Rarement un Suisse aura atteint de si hautes fonctions dans la communauté scientifique internationale. Le professeur Thomas Stocker, codirecteur de l'Institut de physique de l'Université de Berne, a été élu jeudi coprésident du groupe de travail numéro 1 du Groupe d'experts intergouvernemental sur l'évolution du climat (GIEC), la principale instance chargée d'étudier le changement climatique. Il devient ainsi le coresponsable, avec le professeur chinois Qin Dahe, du prochain rapport d'évaluation du réchauffement, un document capital attendu pour 2013.

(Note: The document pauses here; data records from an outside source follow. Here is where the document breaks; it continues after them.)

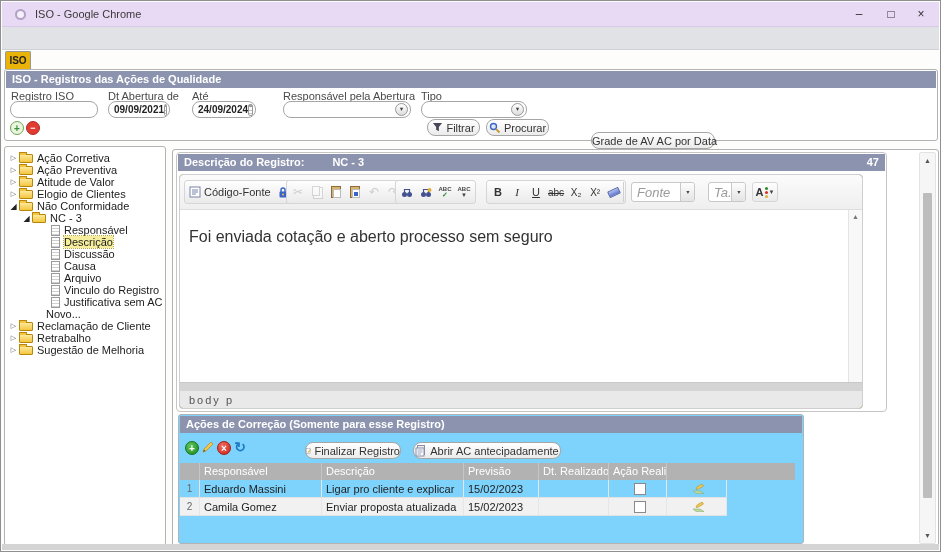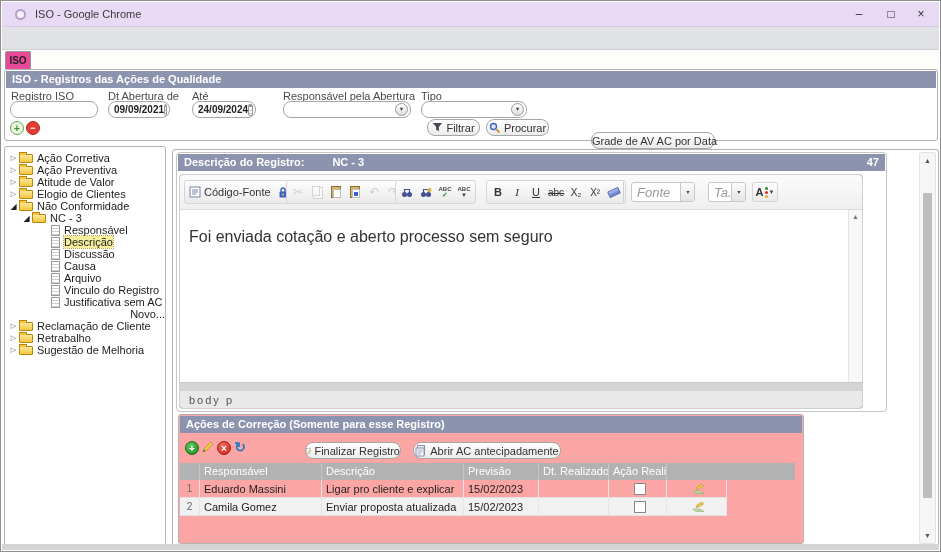--- a/index.html
+++ b/index.html
@@ -14,7 +14,7 @@
   .win-btn { position:absolute; top:0; width:32px; height:25px; text-align:center; line-height:24px; font-size:12px; color:#333; cursor:default; }
   .win-min { right:64px; } .win-max { right:32px; } .win-close { right:2px; }
   .browser-strip { position:absolute; left:1px; right:1px; top:26px; height:23px; background:#e0e2e5; border-bottom:1px solid #cfd1d4; }
-  .iso-tab { position:absolute; left:4px; top:50px; width:26px; height:18px; background:#ec4899; border:1px solid #979797; border-bottom:none; border-radius:2px 2px 0 0; font-size:10px; font-weight:bold; color:#222; text-align:center; line-height:17px; }
+  .iso-tab { position:absolute; left:4px; top:50px; width:26px; height:18px; background:#eab308; border:1px solid #979797; border-bottom:none; border-radius:2px 2px 0 0; font-size:10px; font-weight:bold; color:#222; text-align:center; line-height:17px; }
 
   
   .section-hdr { background:#8b93ae; color:#fff; font-weight:bold; font-size:11px; height:17px; line-height:17px; padding-left:6px; white-space:nowrap; overflow:hidden; }

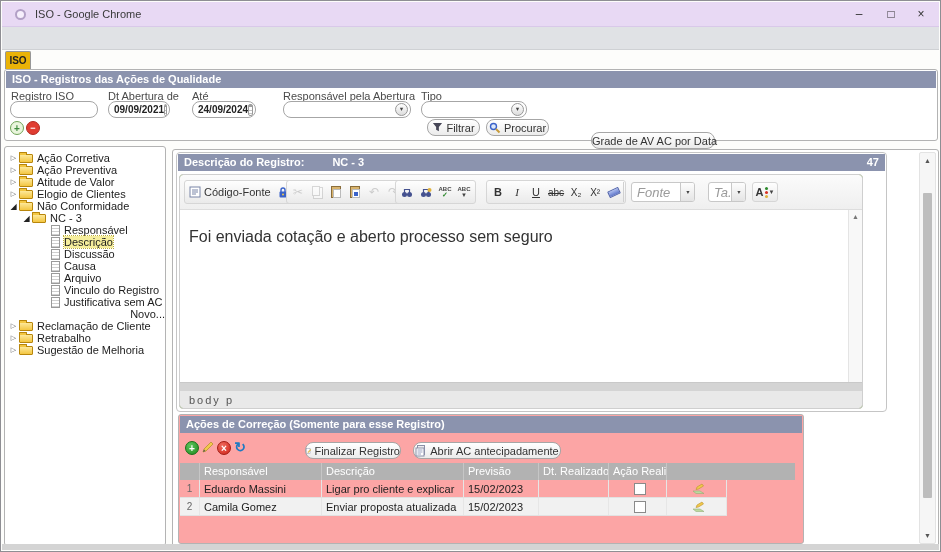--- a/index.html
+++ b/index.html
@@ -59,7 +59,7 @@
       background-image:linear-gradient(transparent 2px, #cfcfcf 2px 3px, transparent 3px 5px, #cfcfcf 5px 6px, transparent 6px 8px, #cfcfcf 8px 9px, transparent 9px); }
   .tlabel { color:#1c1c1c; }
   .tlabel.sel { background:#f6ee9c; outline:1px dotted #b9ab3a; }
-  .lv0 { padding-left:3px; } .lv1 { padding-left:16px; } .lv2 { padding-left:46px; } .lvnovo { padding-left:41px;justify-content:flex-end; }
+  .lv0 { padding-left:3px; } .lv1 { padding-left:16px; } .lv2 { padding-left:46px; } .lvnovo { padding-left:41px; }
 
   
   .main-panel { left:171px; top:148px; width:767px; height:398px; }

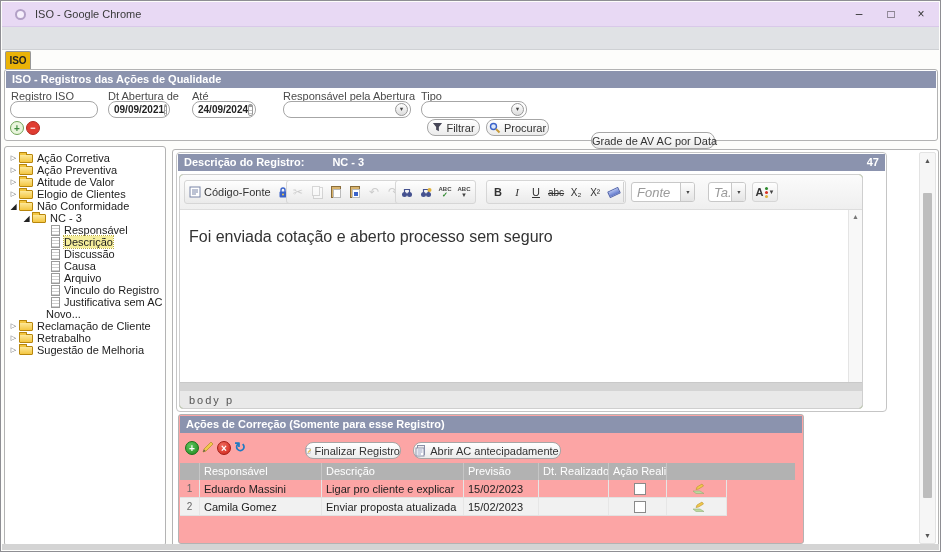--- a/index.html
+++ b/index.html
@@ -109,7 +109,7 @@
   .ebottom .path { position:absolute; left:9px; bottom:3px; font-size:11px; color:#555; letter-spacing:2px; }
 
   
-  .acoes { position:absolute; left:5px; top:264px; width:626px; height:130px; border:1px solid #b3b3b3; border-radius:3px; background:#fca5a5; overflow:hidden; }
+  .acoes { position:absolute; left:5px; top:264px; width:626px; height:130px; border:1px solid #b3b3b3; border-radius:3px; background:#7dd3fc; overflow:hidden; }
   .acoes .section-hdr { margin:1px; }
   .tablewrap { position:absolute; left:1px; top:48px; width:615px; font-size:11px; }
   .thead { display:flex; height:17px; background:#b2b2b2; color:#fff; line-height:17px; }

Le GIEC est célèbre depuis qu'il s'est vu attribuer, l'an dernier, le Prix Nobel de la paix en compagnie de l'ancien vice-président des Etats-Unis Al Gore. Créé en 1988 à la demande du G7, il est chargé de réunir les travaux de recherches sur le climat menés partout dans le monde et d'évaluer tous les cinq à six ans leurs conclusions dans une série de rapports consacrés à la réalité physique du réchauffement (groupe de travail numéro 1), à ses effets sur l'environnement et aux mesures à prendre pour le juguler ou en contenir les effets. Ce sont ces écrits qui ont convaincu les gouvernements et l'opinion de la réalité du phénomène, et suscité les principaux accords internationaux en la matière, dont la Convention cadre de l'ONU sur les changements climatiques et le Protocole de Kyoto.

Un voyage de 800000 ans

Né en 1959, titulaire d'un diplôme et d'une thèse de l'Ecole polytechnique fédérale de Zurich (EPFZ), Thomas Stocker possède à son actif une brillante carrière de chercheur qui l'a conduit, après un long détour par l'étranger, à l'Institut de physique de l'Université de Berne, leader mondial de l'exploration du lointain passé climatique. On lui doit plusieurs avancées importantes. Avec ses équipes, il a notamment révélé la possibilité d'une modification soudaine des courants océaniques dans l'Atlantique sous l'effet du réchauffement et reconstitué le climat qu'il faisait il y a 800000ans à partir de carottages de glace réalisés au Groenland et en Antarctique.